**Problem description**
Return, verbatim and in full, the records that follow, but not their pictures.

******

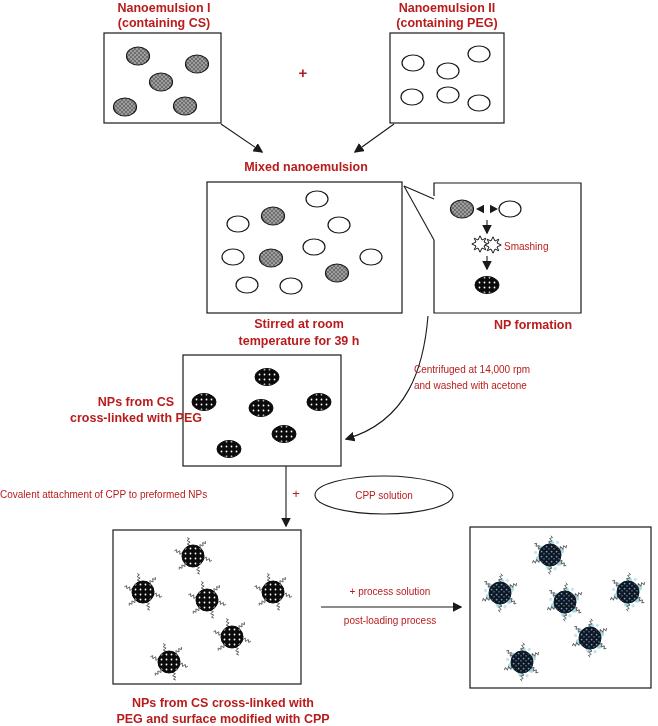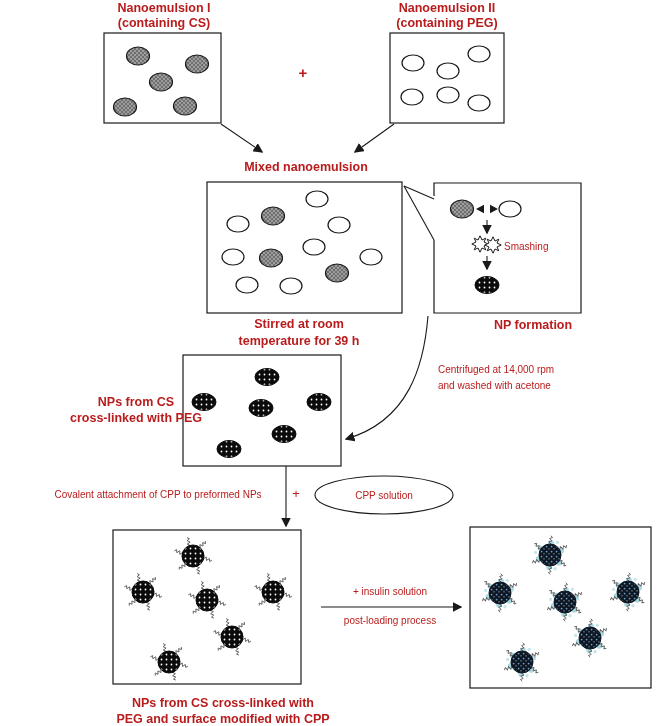--- a/index.html
+++ b/index.html
@@ -5,21 +5,21 @@
   html,body{margin:0;padding:0;background:#fff;}
   .stage{position:relative;width:658px;height:726px;background:#fff;overflow:hidden;
          font-family:"Liberation Sans",sans-serif;}
   .stage svg{position:absolute;left:0;top:0;}
   .lbl{position:absolute;color:#b91c1c;white-space:pre-line;}
   .b{font-weight:bold;font-size:12.5px;line-height:14.5px;text-align:center;}
   .r{font-weight:400;font-size:10px;line-height:16px;text-align:center;}
   .lh16{line-height:16.5px;}
   .lh15{line-height:15.5px;}
   .tl{text-align:left;}
-  .tr{text-align:center;margin-left:16px;}
+  .tr{text-align:left;}
   .plus{font-weight:bold;font-size:15px;text-align:center;}
   .plusmid{font-weight:400;font-size:13px;text-align:center;}
 </style>
 </head>
 <body>
 
 <div class="stage">
 
 <svg width="658" height="726" viewBox="0 0 658 726">
   <defs>
@@ -165,25 +165,25 @@
 <div class="lbl b" style="left:84px;  top:1px;   width:160px;">Nanoemulsion I
 (containing CS)</div>
 <div class="lbl b" style="left:367px; top:1px;   width:160px;">Nanoemulsion II
 (containing PEG)</div>
 <div class="lbl plus" style="left:293px; top:64px; width:20px;">+</div>
 <div class="lbl b" style="left:206px; top:160px; width:200px;">Mixed nanoemulsion</div>
 <div class="lbl b lh16" style="left:219px; top:316px; width:160px;">Stirred at room
 temperature for 39 h</div>
 <div class="lbl b" style="left:429px; top:318px; width:160px;margin-left:24px;">NP formation</div>
 <div class="lbl r tl" style="left:504px; top:239px;">Smashing</div>
-<div class="lbl r tl" style="left:438px; top:362px;">Centrifuged at 14,000 rpm
+<div class="lbl r tl" style="left:414px; top:362px;">Centrifuged at 14,000 rpm
 and washed with acetone</div>
 <div class="lbl b lh15" style="left:56px; top:395px; width:160px;">NPs from CS
 cross-linked with PEG</div>
 <div class="lbl r tr" style="left:0px; top:487px; width:284px;">Covalent attachment of CPP to preformed NPs</div>
 <div class="lbl plusmid" style="left:288px; top:486px; width:16px;">+</div>
 <div class="lbl r" style="left:314px; top:488px; width:140px;">CPP solution</div>
-<div class="lbl r" style="left:310px; top:584px; width:160px;">+ insulin solution</div>
+<div class="lbl r" style="left:310px; top:584px; width:160px;">+ process solution</div>
 <div class="lbl r" style="left:310px; top:613px; width:160px;text-align:center;">post-loading process</div>
 <div class="lbl b lh15" style="left:93px; top:696px; width:260px;">NPs from CS cross-linked with
 PEG and surface modified with CPP</div>
 
 </div>
 
 </body></html>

******

**Response to the exercise**
--- a/index.html
+++ b/index.html
@@ -5,21 +5,21 @@
   html,body{margin:0;padding:0;background:#fff;}
   .stage{position:relative;width:658px;height:726px;background:#fff;overflow:hidden;
          font-family:"Liberation Sans",sans-serif;}
   .stage svg{position:absolute;left:0;top:0;}
   .lbl{position:absolute;color:#b91c1c;white-space:pre-line;}
   .b{font-weight:bold;font-size:12.5px;line-height:14.5px;text-align:center;}
   .r{font-weight:400;font-size:10px;line-height:16px;text-align:center;}
   .lh16{line-height:16.5px;}
   .lh15{line-height:15.5px;}
   .tl{text-align:left;}
-  .tr{text-align:center;margin-left:16px;}
+  .tr{text-align:left;}
   .plus{font-weight:bold;font-size:15px;text-align:center;}
   .plusmid{font-weight:400;font-size:13px;text-align:center;}
 </style>
 </head>
 <body>
 
 <div class="stage">
 
 <svg width="658" height="726" viewBox="0 0 658 726">
   <defs>
@@ -165,25 +165,25 @@
 <div class="lbl b" style="left:84px;  top:1px;   width:160px;">Nanoemulsion I
 (containing CS)</div>
 <div class="lbl b" style="left:367px; top:1px;   width:160px;">Nanoemulsion II
 (containing PEG)</div>
 <div class="lbl plus" style="left:293px; top:64px; width:20px;">+</div>
 <div class="lbl b" style="left:206px; top:160px; width:200px;">Mixed nanoemulsion</div>
 <div class="lbl b lh16" style="left:219px; top:316px; width:160px;">Stirred at room
 temperature for 39 h</div>
 <div class="lbl b" style="left:429px; top:318px; width:160px;margin-left:24px;">NP formation</div>
 <div class="lbl r tl" style="left:504px; top:239px;">Smashing</div>
-<div class="lbl r tl" style="left:438px; top:362px;">Centrifuged at 14,000 rpm
+<div class="lbl r tl" style="left:414px; top:362px;">Centrifuged at 14,000 rpm
 and washed with acetone</div>
 <div class="lbl b lh15" style="left:56px; top:395px; width:160px;">NPs from CS
 cross-linked with PEG</div>
 <div class="lbl r tr" style="left:0px; top:487px; width:284px;">Covalent attachment of CPP to preformed NPs</div>
 <div class="lbl plusmid" style="left:288px; top:486px; width:16px;">+</div>
 <div class="lbl r" style="left:314px; top:488px; width:140px;">CPP solution</div>
-<div class="lbl r" style="left:310px; top:584px; width:160px;">+ insulin solution</div>
+<div class="lbl r" style="left:310px; top:584px; width:160px;">+ process solution</div>
 <div class="lbl r" style="left:310px; top:613px; width:160px;text-align:center;">post-loading process</div>
 <div class="lbl b lh15" style="left:93px; top:696px; width:260px;">NPs from CS cross-linked with
 PEG and surface modified with CPP</div>
 
 </div>
 
 </body></html>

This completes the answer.